10 de fevereiro de 2010

Her morning elegance

And she fights for her life as she puts on her coat

And she fights for her life on the train

Acordo aos poucos enquanto sinto o cheiro de banho acabado de tomar e ouço o barulho que ela faz com os cabides uns contra os outros no armário, a escolher o que vai levar vestido. Espreguiço-me um pouco sem abrir os olhos e enrodilho mais um pouco o edredão entre as pernas. Nesta altura não penso por palavras. Apenas dou atenção aos estímulos que os três sentidos me oferecem, e pairo num limbo de semi-sonho. Está atrasada para o trabalho, e repete os gestos mecanicamente, quase naquele piloto automático só possível nesta altura. Cada vez mais depressa e com mais barulho, vai-se despachando, e eu vou saindo aos poucos do torpor. Espreguiço-me mais meia dúzia de vezes, ainda sem abrir os olhos. Sinto agora o cheiro do perfume acabado de pôr, e talvez consiga distinguir muito ao longe o cheiro do lápis dos olhos. Pelo som dos passos rápidos de vai-e-vem, não escolheu saltos desta vez. Agora fechou a porta. Foi tomar meio pequeno-almoço e lavar os dentes. Devo ter mais cinco minutos até que volte.
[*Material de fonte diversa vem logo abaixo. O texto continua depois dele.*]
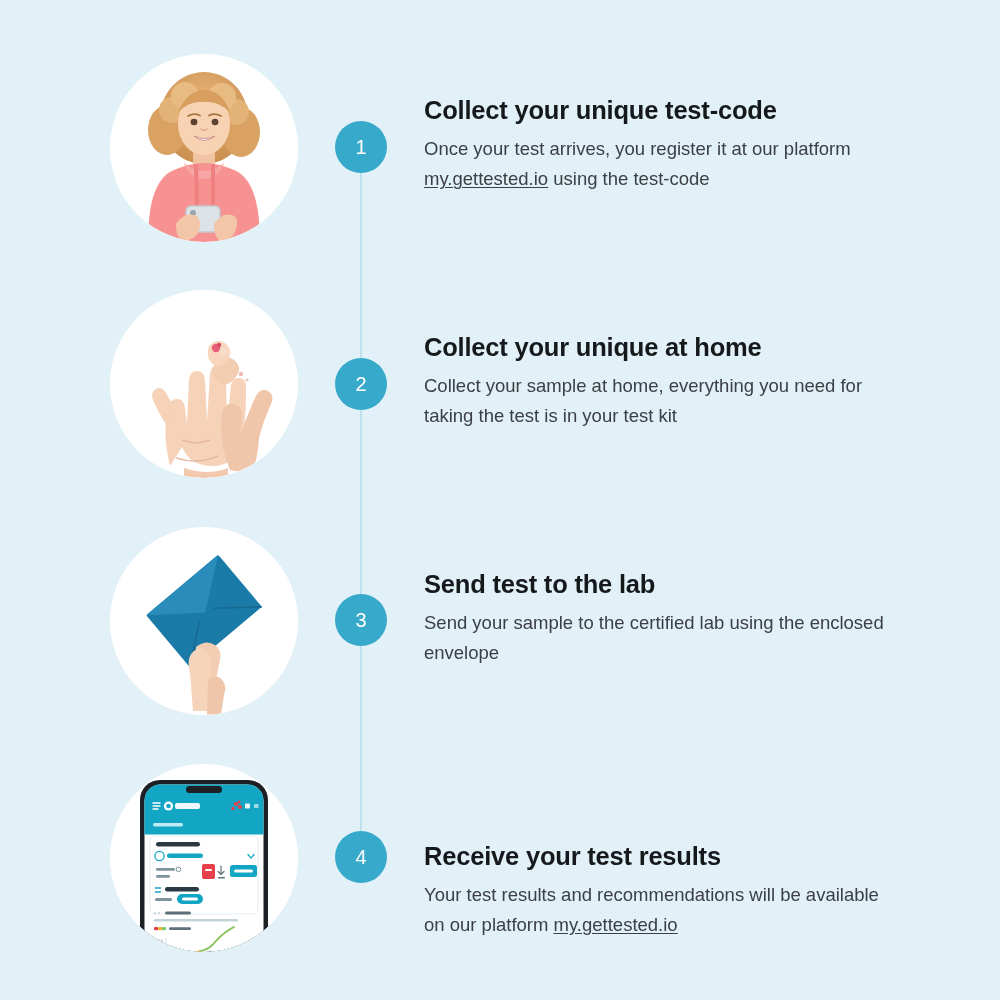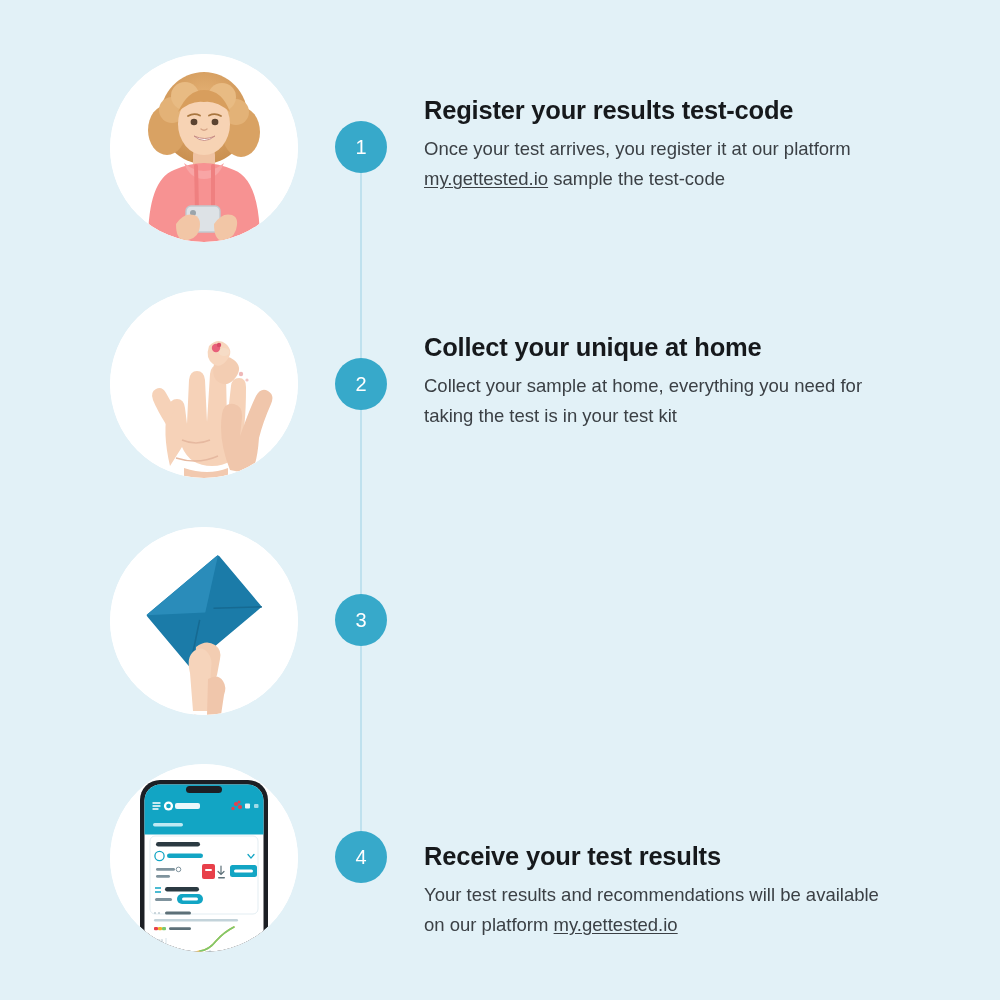"Register your results test-code" h2.step-title { text: Register your results -> Collect your unique }
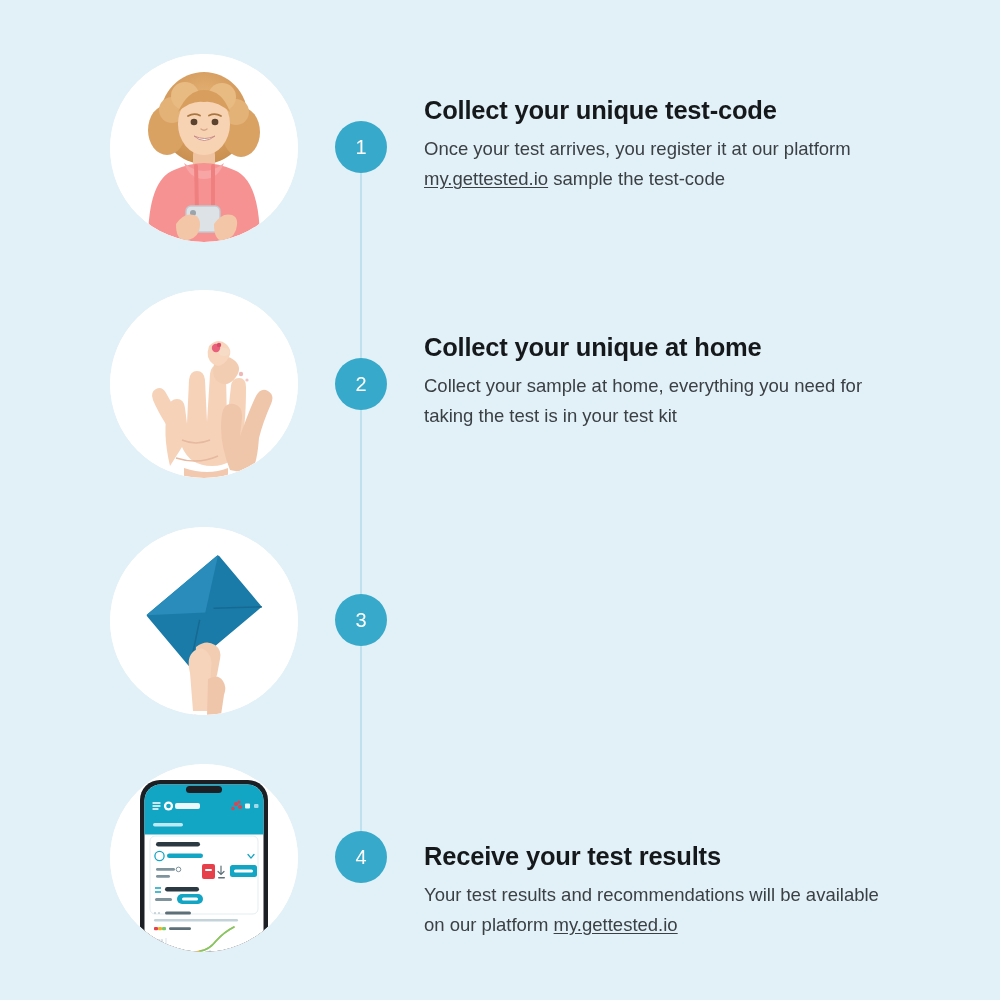"sample the test-code" span { text: sample -> using }
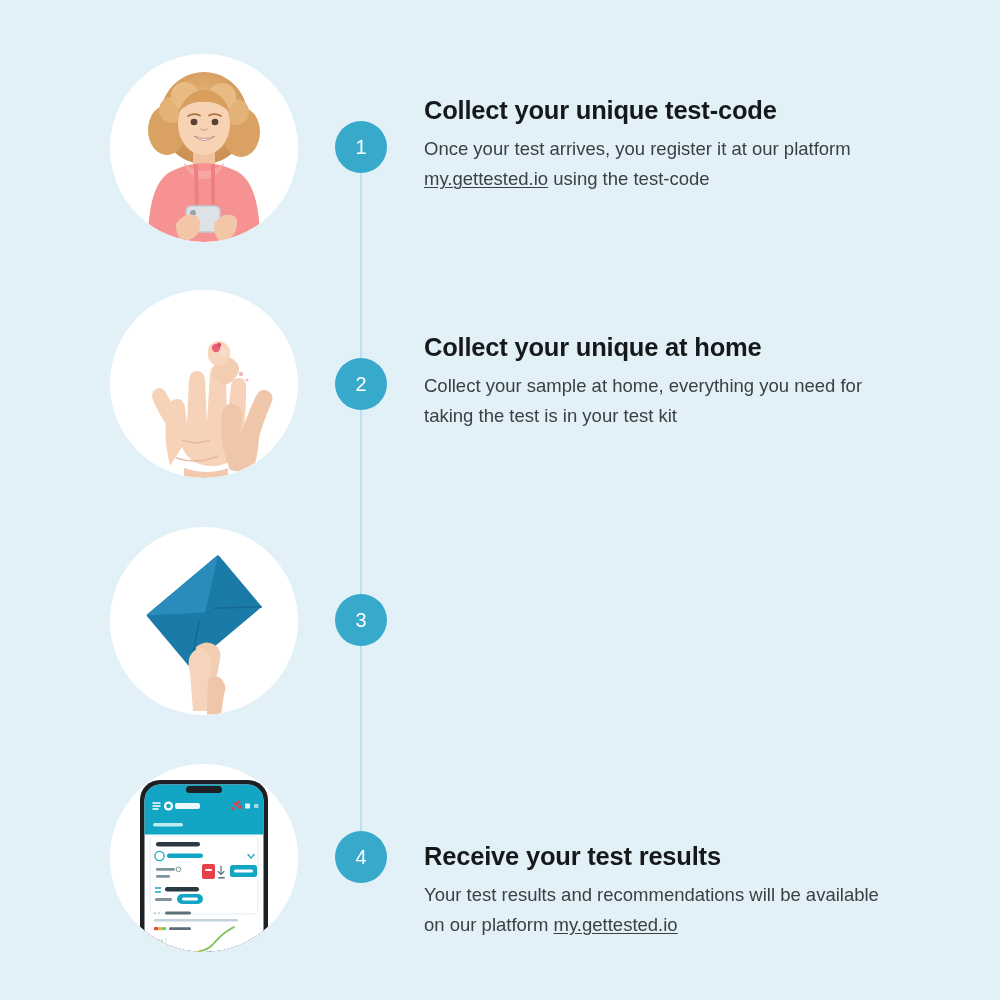"Send test to the lab" div.text-col { html: none -> <div> <h2>Send test to the lab</h2> <p><span>Send your sample to the certified lab using the enclosed envelope</span></p> </div> }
Ponho-me a pensar no que vou fazer hoje... estou de férias. Vaguearei sozinho por ruas que me são estranhas. Verei caras não familiares, algumas delas cruzarão olhares comigo, mas não a maioria. Estará muito frio? Pergunta idiota, estará com certeza. Sair da cama será como nascer outra vez. Respiro fundo e espreguiço-me. Os músculos todos tremem enquanto são esticados e torcidos em todas as direcções, quase no limite de provocar cãibras. Bocejo. Devo ter mais três minutos.

Antes do tempo que julgava razoável, a porta abre-se depressa. Passos rápidos. Agora veste o casaco e pendura a mala ao ombro. Agora uns segundos de silêncio. Volta a pôr a mala na cadeira.

O colchão abana um pouco, e logo sinto um peso leve e quente por cima de mim. Perfume mais intenso. Abro com dificuldade os olhos por entre as pestanas coladas e vejo-a fitar-me bem quieta como se pudesse matar um cabrão só com o olhar. Mais um sentido que desperta. E logo a seguir demora-se ligeiramente num beijo mentolado rápido. Agora sim, estou totalmente acordado. Xau, diz-me baixinho. Torna a fixar-me uns segundos, talvez para se certificar de que estou bem morto e não estarei ali quando regressar do trabalho da próxima vez. O colchão abana outra vez - nova lufada de perfume - a porta fecha-se devagar, e o trinco desliza quase sem ruído. Passos lentos. A porta da rua fecha e a onda de choque bate-me no peito.

Xau... respondo, com as cordas vocais ainda coladas, apenas com o ar que tenho na boca.